Back in the mid to late-80s, people still looked to artists over dealers, though figures like Leo Castelli commanded high profiles. Elsewhere, cracks were becoming large fissures. Inexplicably, artists like David Wojnarowicz were suddenly losing their appeal. This was the market playing tricks. (His prices are high once again.) One of Edward Totah’s most successful artists was Derek Boshier. He kindly invited me down to Houston to give a talk on the rise and fall of the Lower East Side. As if in honor of the fall, I would quit the art world shortly afterward. Nor was it any surprise to me years later when I would hear the 80s described as the decade that changed the art world forever. As Rob Goyanes wrote in 2018 about a retrospective of 80s art at the Hirshhorn in Washington DC, ‘These works and artists represent the subsumption of pop and capital into art, but also the radical transformation of the art market itself: the complete commodification of the artwork, enabled by New York’s bursting one-percent and the stratospheric ascendance of artists as celebrities and financial elites.’

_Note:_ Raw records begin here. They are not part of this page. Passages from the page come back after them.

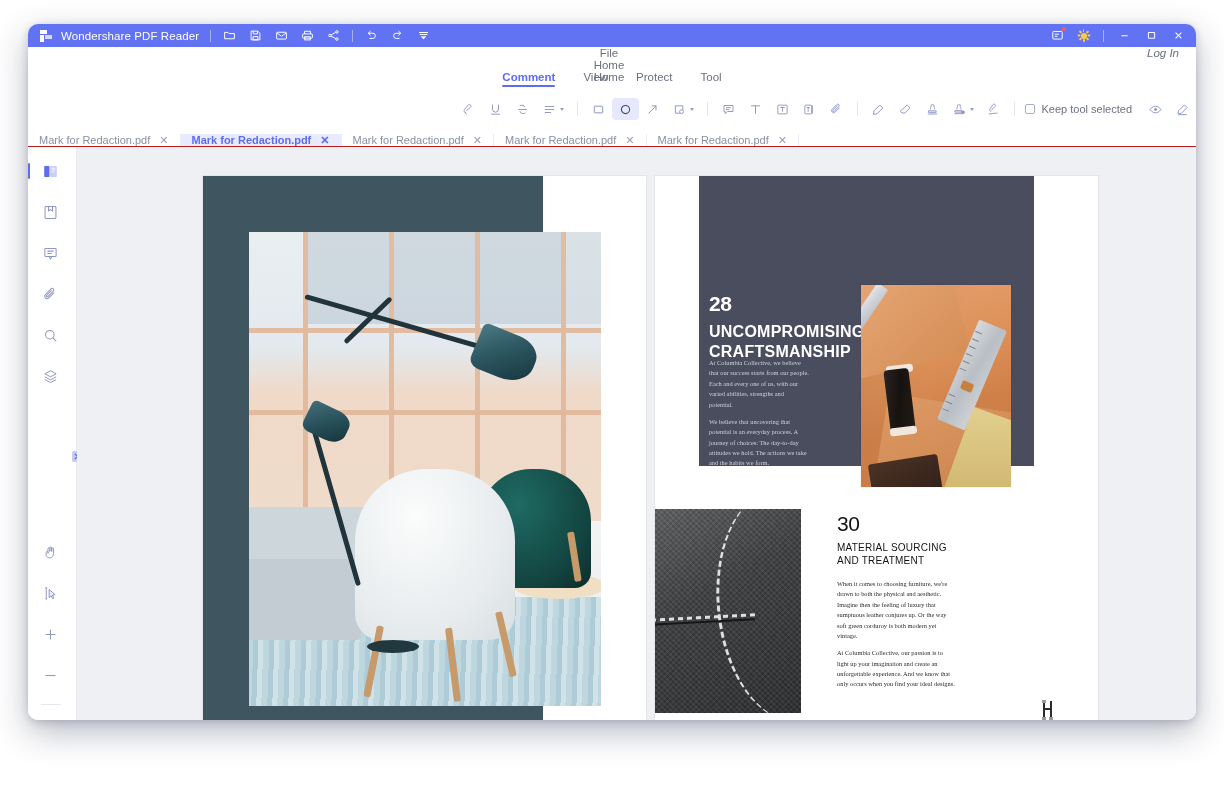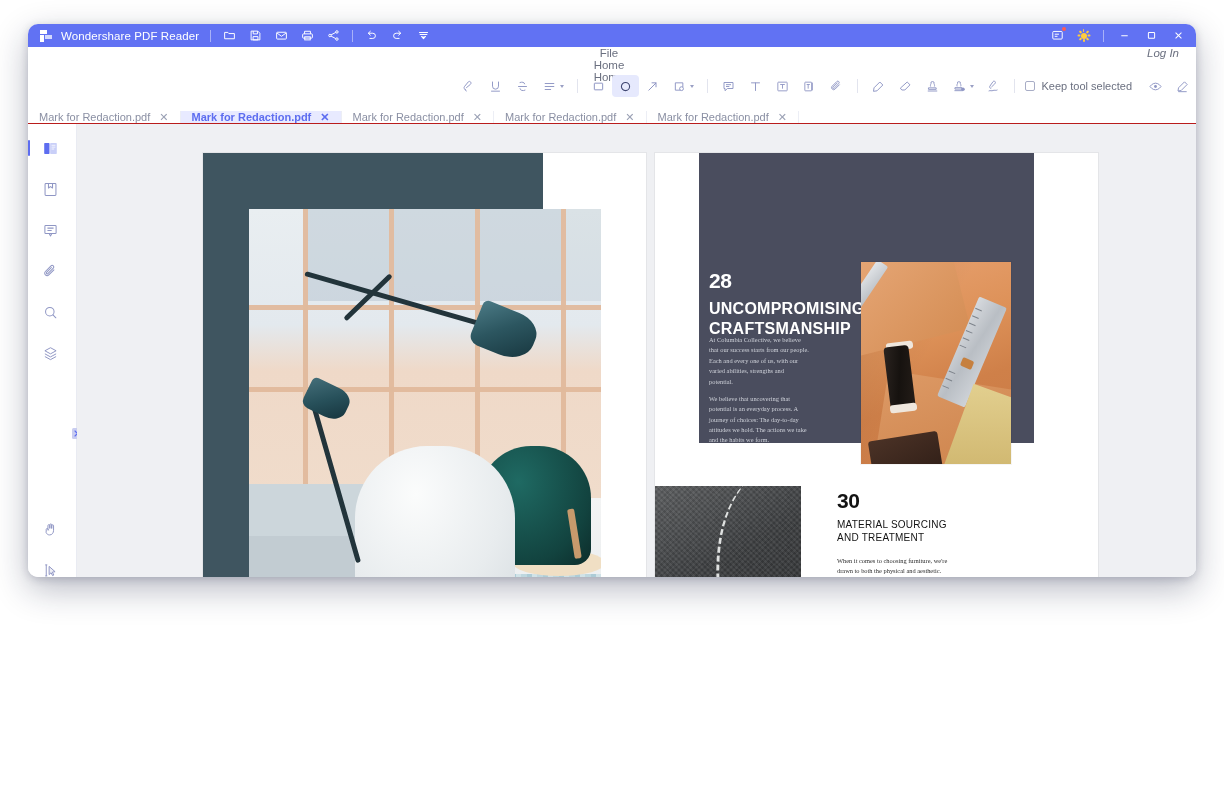--- a/index.html
+++ b/index.html
@@ -7,21 +7,21 @@
     width: 1224px; height: 786px;
     background: #ffffff;
     font-family: "Liberation Sans", sans-serif;
     overflow: hidden;
   }
 
   
   #app-window {
     position: absolute;
     left: 28px; top: 24px;
-    width: 1168px; height: 553px;
+    width: 1168px; height: 696px;
     border-radius: 10px;
     overflow: hidden;
     background: #ffffff;
     box-shadow: 0 12px 34px rgba(20,25,60,.30), 0 2px 8px rgba(20,25,60,.18);
   }
 
   
   #titlebar {
     height: 23px;
     background: #6172f3;
@@ -257,21 +257,21 @@
   .stitch-seam {
     position:absolute; left:-4px; top:112px; width:104px; height:2px; background:#15171a; transform:rotate(-3deg);
   }
   .stitch-curve {
     position:absolute; left:62px; top:-18px; width:136px; height:230px;
     border-left:3px dashed #dfe1e0; border-radius:50%/50%;
     transform: rotate(-6deg);
   }
 
   .k-num {
-    position:absolute; color:#131313; font-size:21px; font-weight:bold; letter-spacing:-.4px;
+    position:absolute; color:#131313; font-size:21px; font-weight:normal; letter-spacing:-.4px;
   }
   .k-head { position:absolute; color:#131313; font-size:10px; font-weight:normal; line-height:1.28; letter-spacing:.25px;}
   .k-body { position:absolute; color:#2d2d2d; font-size:6.4px; line-height:1.62; font-family:"Liberation Serif", serif; width:118px;}
   .k-body p + p { margin-top:7px; }
 
   
   .doc-cursor {
     position:absolute; left:388px; top:525px; width:9px; height:18px;
   }
   .doc-cursor .v { position:absolute; left:0; top:0; width:2px; height:18px; background:#2b2b2b; }
@@ -395,20 +395,26 @@
     </div>
   </div>
 
   <div id="menubar">
     <span class="mi">File</span>
     <span class="mi">Home</span>
     <span class="mi">Home</span>
     <span class="login">Log In</span>
   </div>
 
+  <div id="ribbon-tabs">
+    <span class="rtab active">Comment</span>
+    <span class="rtab">View</span>
+    <span class="rtab">Protect</span>
+    <span class="rtab">Tool</span>
+  </div>
 
   <div id="anno-toolbar">
 
     <span class="at-item">
       <svg width="15" height="15" viewBox="0 0 18 18" fill="none" stroke="#8f96c4" stroke-width="1.15" stroke-linecap="round">
         <path d="M5.4 12.6c-1.6-.4-2.2-2-1.4-3.3L8.6 3.6c.8-1 2.3-1 3 .1.7 1 .4 2.2-.5 2.9L6.6 10.3"></path>
         <path d="M4.6 12.8l1.9 1.5"></path>
       </svg>
     </span>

The art world of course continued and continues. In London in 1988 was Damien Hirst’s seminal Freeze exhibition. Just as Jeff Koons had begun to explore his corporate nous if not always creative genius, Charles Saatchi — along with Jay Jopling — was beginning to navigate Hirst through shark-infested waters. Instead of the lunatics having taken over the asylum, the magnates had sequestered the studios, or become artists themselves. It was no longer Joseph Beuys in a room with a coyote (‘I Love America and America Loves Me’). It was a giant beast moving slowly through the water devouring everything in its way — from collectors crushed by the fact someone had outbid them in public, to artists themselves.
Of course, Indigo Philbrick is already riding high again. He shows more nerve than many of today’s artists. He is also riding at speed towards a Hollywood showdown with talk already of a three-part box-set called The Real Inigo Philbrick Story — A Tale of Fortune, Fame and Fraud. So don’t forget the artists, Inigo, as you gallop across the plains. When you eventually make camp, as I hope you do, I hope you will still see beauty in a sunset. I hear on the grapevine you might even want to become a dealer again. Would this be for the sequel?